Behravesh and Phillips expect the Treasury to do everything it can to avoid a default. “We do believe that the Treasury could ensure that enough cash was available to make interest payments on Treasury securities,” Phillips and his fellow Goldman economist Kris Dawsey wrote in an Oct. 5 report.

Net interest payments amounted to an estimated $223 billion in the fiscal year that ended Sept. 30, or less than $1 billion per day, based on CBO figures.

Interest payments could be facilitated because they are made separately from other government disbursements through Fedwire — the Federal Reserve’s electronic network that allows financial institutions to electronically transfer funds among themselves, Phillips said.

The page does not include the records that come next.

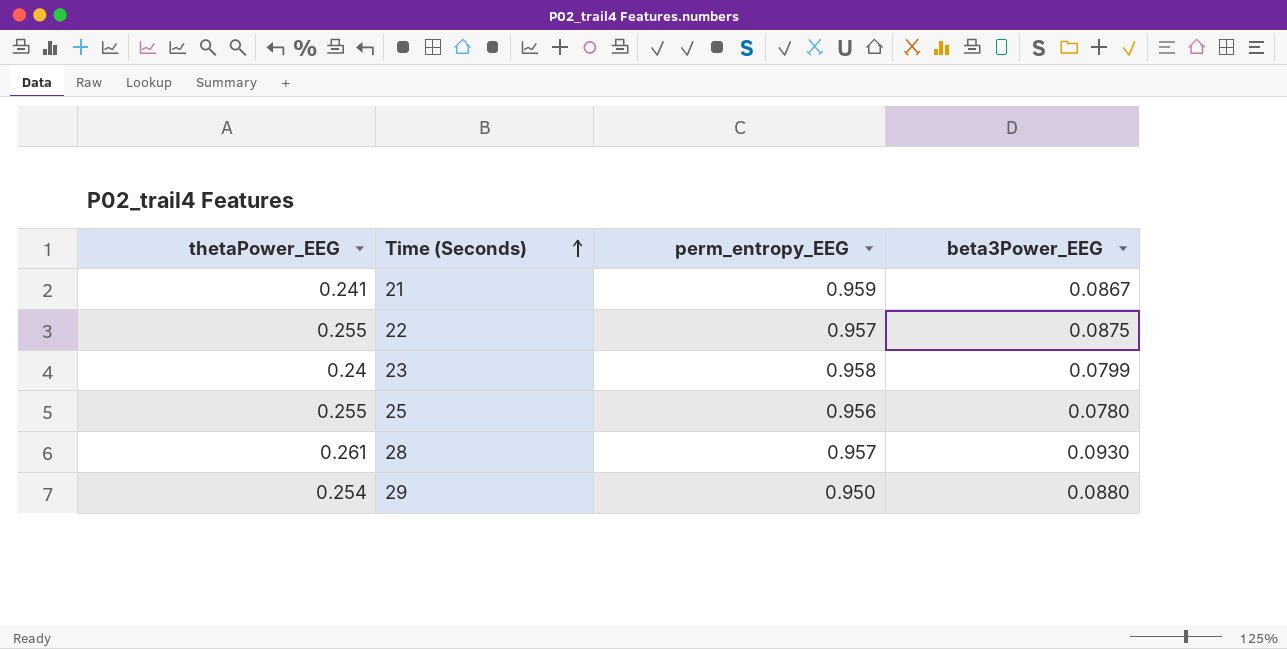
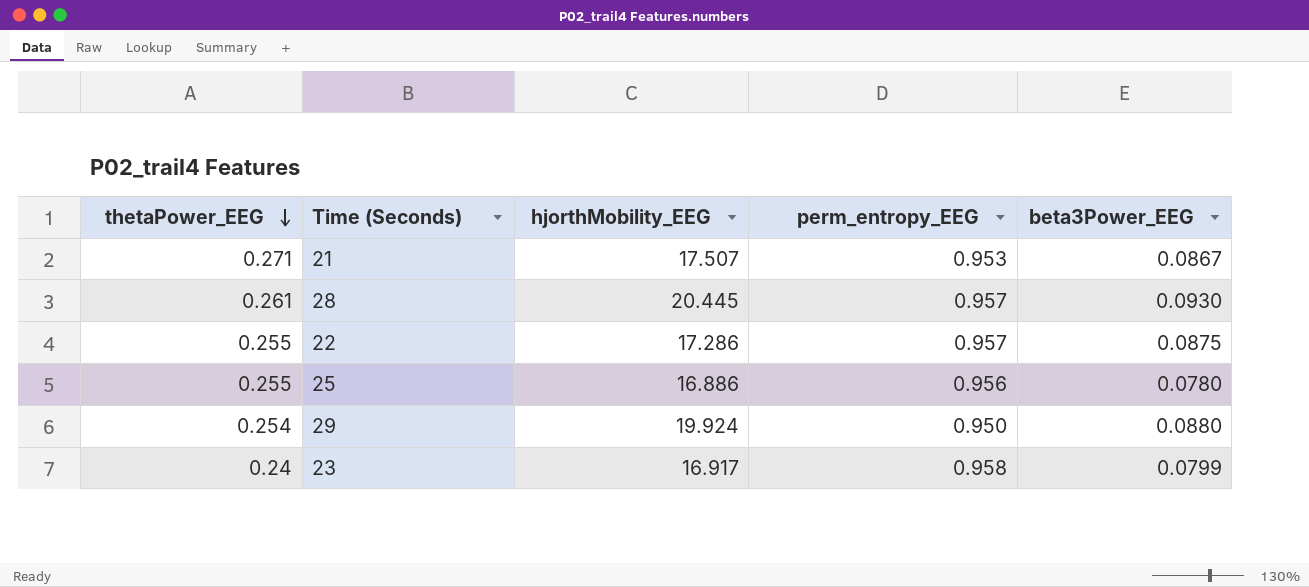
row order: Time (Seconds) ascending -> thetaPower_EEG descending
column hjorthMobility_EEG | position: none -> 3
21 | thetaPower_EEG: 0.241 -> 0.271
21 | perm_entropy_EEG: 0.959 -> 0.953

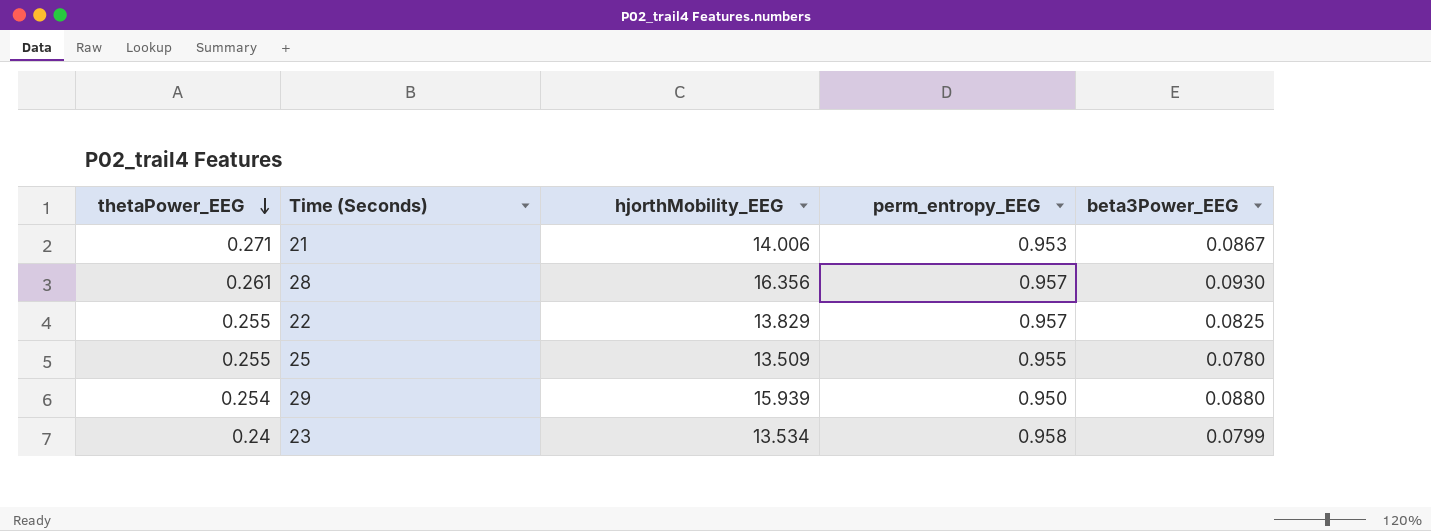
21 | hjorthMobility_EEG: 17.507 -> 14.006
28 | hjorthMobility_EEG: 20.445 -> 16.356
22 | hjorthMobility_EEG: 17.286 -> 13.829
22 | beta3Power_EEG: 0.0875 -> 0.0825
25 | hjorthMobility_EEG: 16.886 -> 13.509
25 | perm_entropy_EEG: 0.956 -> 0.955
29 | hjorthMobility_EEG: 19.924 -> 15.939
23 | hjorthMobility_EEG: 16.917 -> 13.534

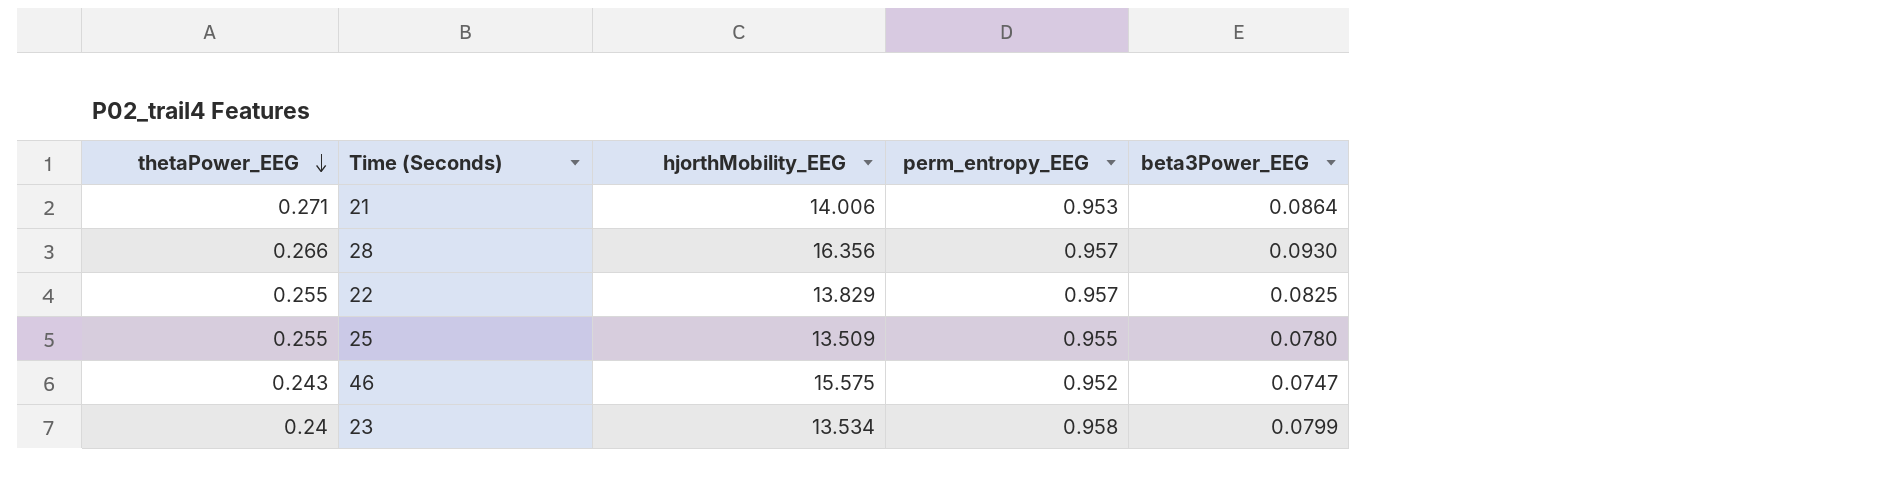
row 29: 0.254 | 15.939 | 0.950 | 0.0880 -> none
21 | beta3Power_EEG: 0.0867 -> 0.0864
28 | thetaPower_EEG: 0.261 -> 0.266
row 46: none -> 0.243 | 15.575 | 0.952 | 0.0747

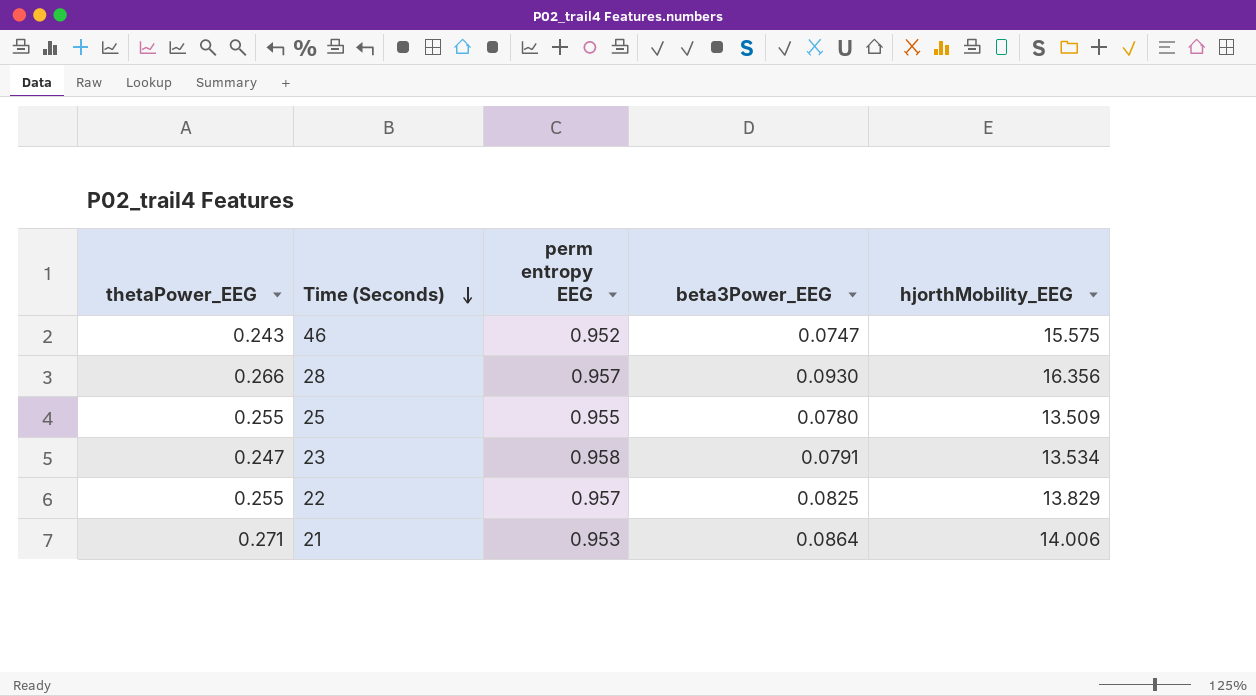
row order: thetaPower_EEG descending -> Time (Seconds) descending
column name: perm_entropy_EEG -> perm entropy EEG
column hjorthMobility_EEG | position: 3 -> 5
23 | thetaPower_EEG: 0.24 -> 0.247
23 | beta3Power_EEG: 0.0799 -> 0.0791

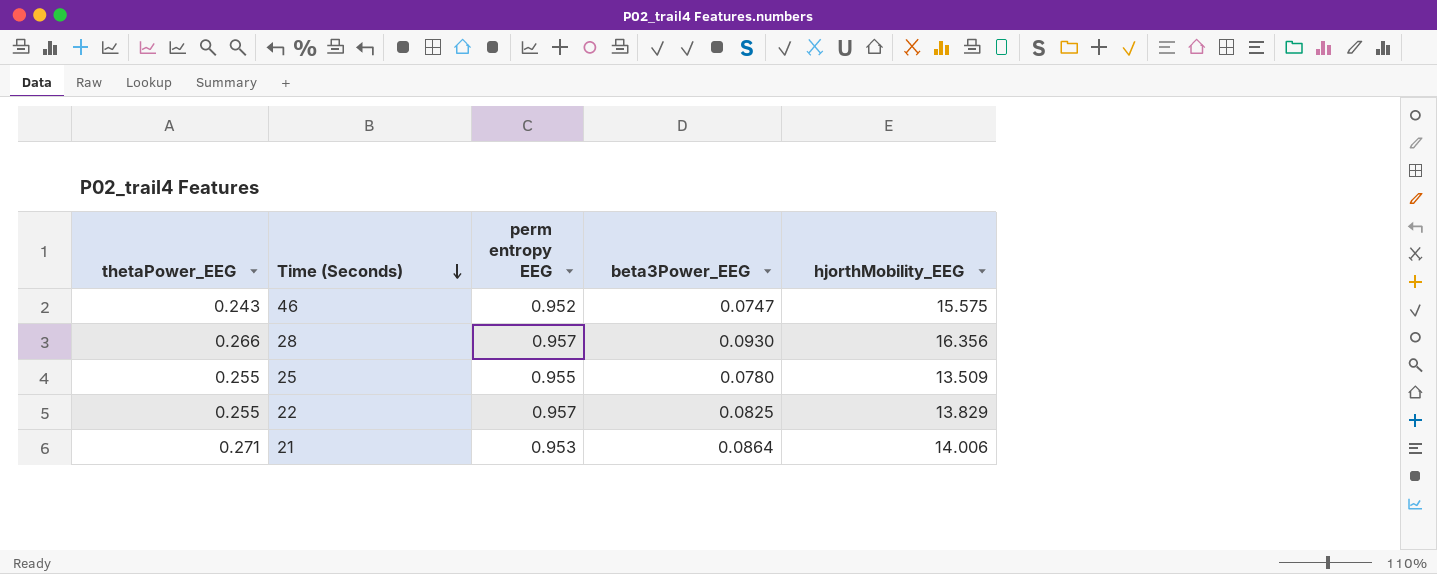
row 23: 0.247 | 0.958 | 0.0791 | 13.534 -> none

“The federal government takes in more than enough revenue to pay the interest on its debt,” Brian Wesbury, chief economist at First Trust Portfolios LP in Wheaton, Ill., wrote with colleagues in an Oct. 7 report. Federal receipts this month will total $200 billion, while interest owed on the debt will be $25 billion, they said.

Prioritizing ‘unworkable’

Treasury officials have suggested that a strategy of segregating debt payments isn’t feasible. Lew said in a Sept. 17 speech in Washington that proposals for “prioritization,” or making some payments instead of others, are “unworkable.”

The Treasury makes more than 80 million payments per month and its systems are designed to make each payment in the order it comes due, Treasury Inspector General Eric Thorson said in an Aug. 24, 2012, report.

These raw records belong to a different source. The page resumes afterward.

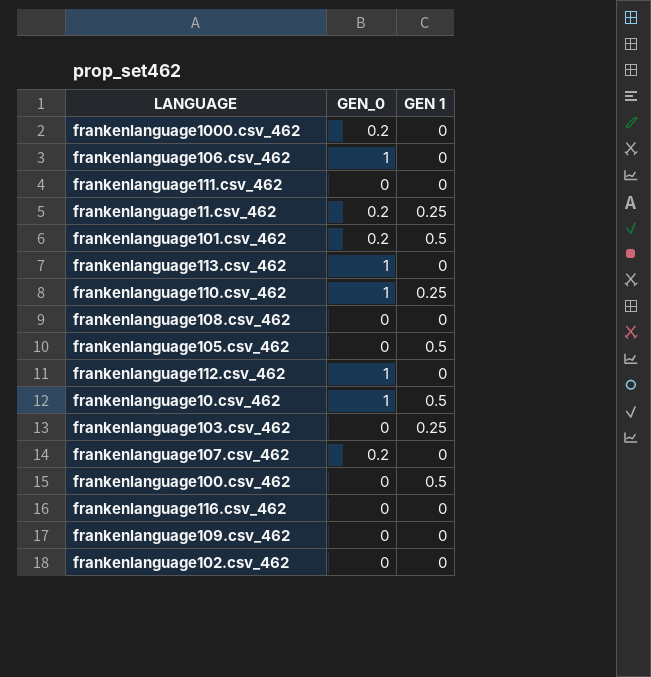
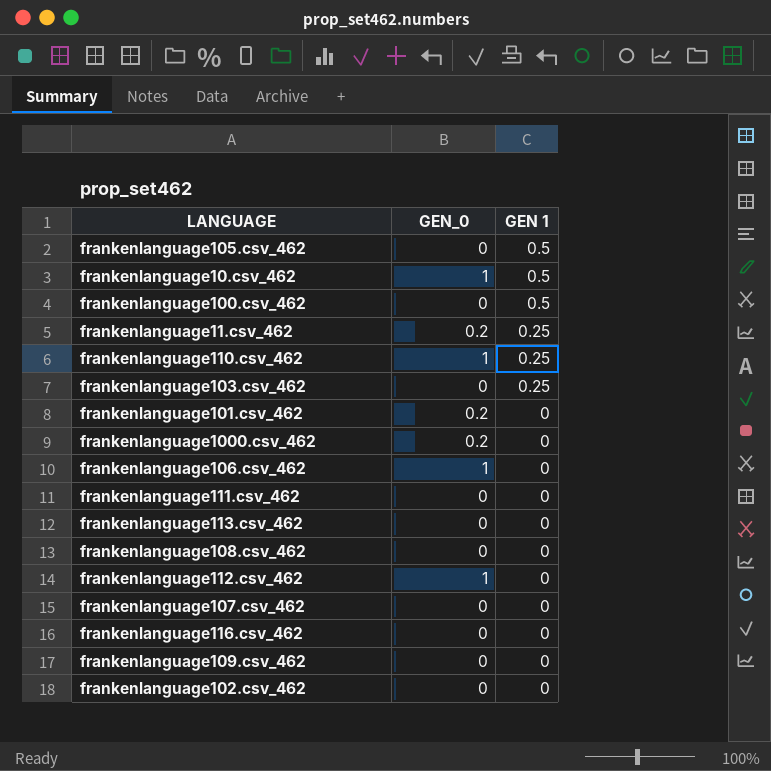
row order: none -> GEN 1 descending
frankenlanguage101.csv_462 | GEN 1: 0.5 -> 0
frankenlanguage113.csv_462 | GEN_0: 1 -> 0
frankenlanguage107.csv_462 | GEN_0: 0.2 -> 0

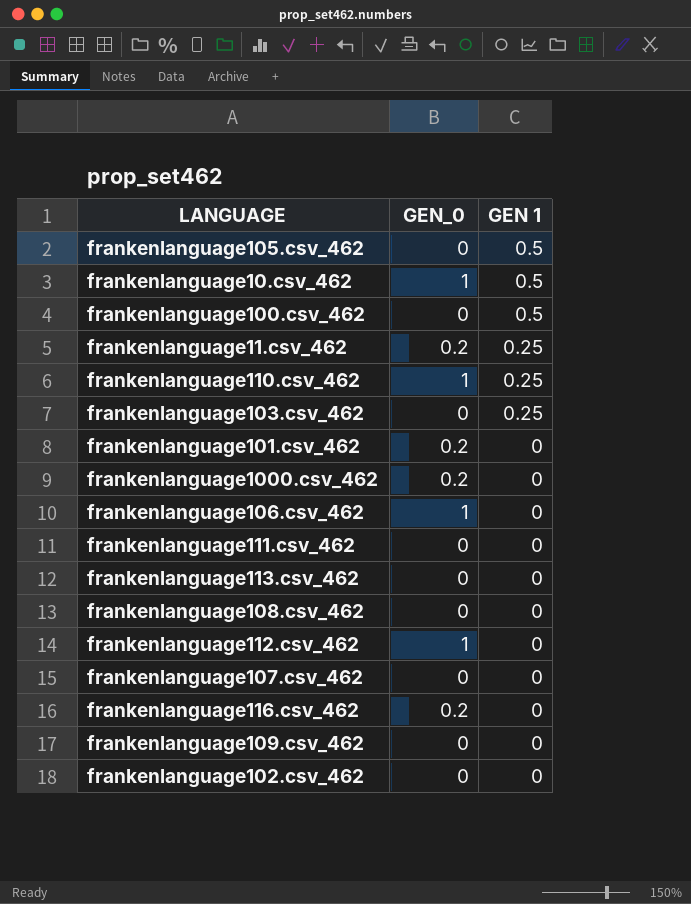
frankenlanguage116.csv_462 | GEN_0: 0 -> 0.2

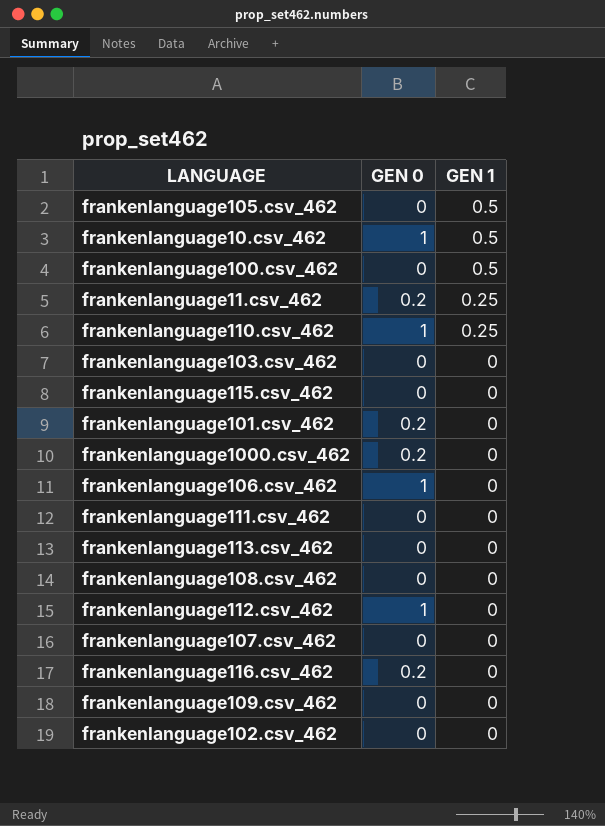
column name: GEN_0 -> GEN 0
frankenlanguage103.csv_462 | GEN 1: 0.25 -> 0
row frankenlanguage115.csv_462: none -> 0 | 0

Some Republican lawmakers are skeptical of Lew’s argument that prioritization won’t work.

“The law requires the Treasury secretary to manage debt, the receipts and payments of the nation,” Representative Mick Mulvaney, a Republican from South Carolina, told Bloomberg Television yesterday. “We are a little worried that they are exaggerating for political advantage because most people up here think they do have the ability to prioritize.”

Spooking investors

Investors still might be spooked even if debt payments are kept up, said Mark Zandi, chief economist at Moody’s Analytics Inc. in West Chester, Pa.

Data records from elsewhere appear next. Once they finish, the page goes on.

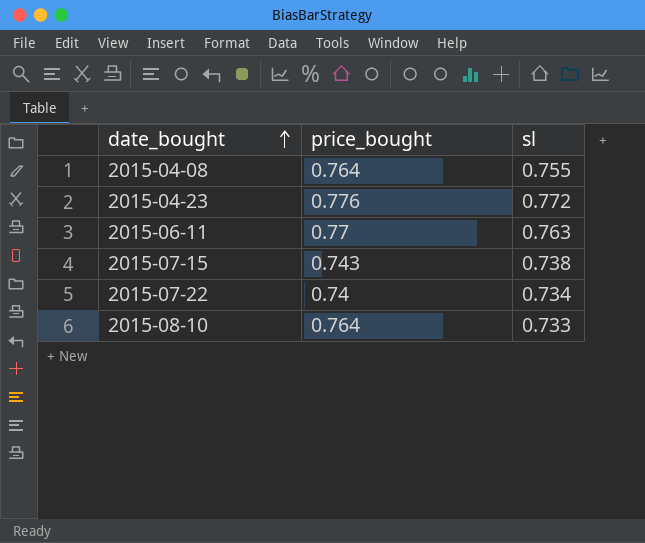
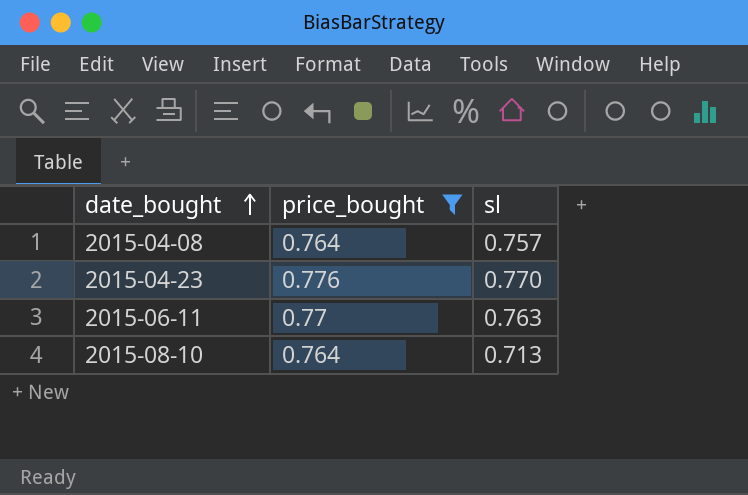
filter: none -> price_bought >= 0.764
2015-04-08 | sl: 0.755 -> 0.757
2015-04-23 | sl: 0.772 -> 0.770
2015-08-10 | sl: 0.733 -> 0.713

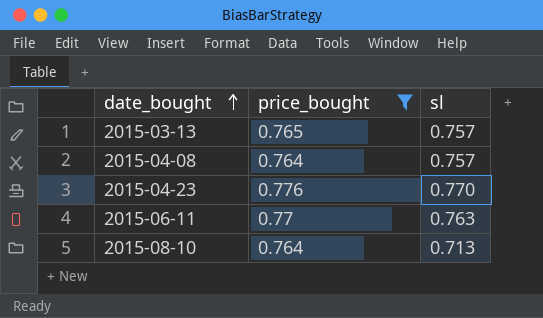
row 2015-03-13: none -> 0.765 | 0.757

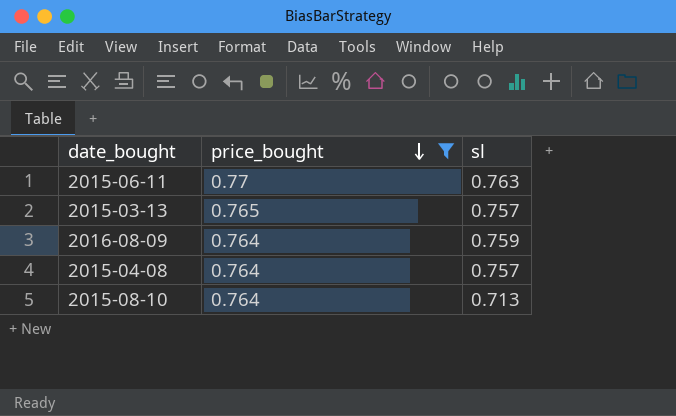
row order: date_bought ascending -> price_bought descending
row 2015-04-23: 0.776 | 0.770 -> none
row 2016-08-09: none -> 0.764 | 0.759

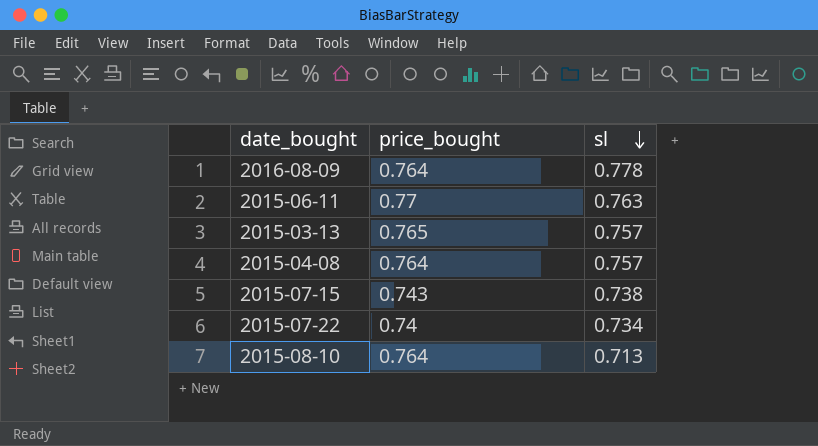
filter: price_bought >= 0.764 -> none
row order: price_bought descending -> sl descending
2016-08-09 | sl: 0.759 -> 0.778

“If I were a bond investor and I saw Social Security payments not being made, I would wonder how long it would be before I wouldn’t be paid,” Zandi said.

Whether the Treasury defaults or not, “we’re in for a long, deep recession” without an increase in the borrowing limit, he said.

To make things worse, “it’s happening at a very sensitive time, right ahead of the holiday shopping season,” said Julia Coronado, chief economist for North America at BNP Paribas in New York.

If Social Security benefit payments are held up, “you’re talking about the immediate loss of a fairly significant chunk of income for a population that is fairly dependent on that cash flow,” she said. “You’d see an immediate pullback” in household spending.

The Fed would be hard-pressed to cushion the economy from such a budget squeeze, because it is already holding short-term interest rates near zero and buying $85 billion worth of debt securities per month to help bring long-term rates down.

“There is no way the Federal Reserve would be capable of offsetting” such a hit to the economy, said David Stockton, a senior fellow at the Peterson Institute for International Economics in Washington.

“Hitting the debt ceiling is going to have grave consequences for the U.S. economy, U.S. financial markets and global financial markets as well,” added Stockton, a former Fed official who is also a senior adviser to St. Louis-based Macroeconomic Advisers LLC.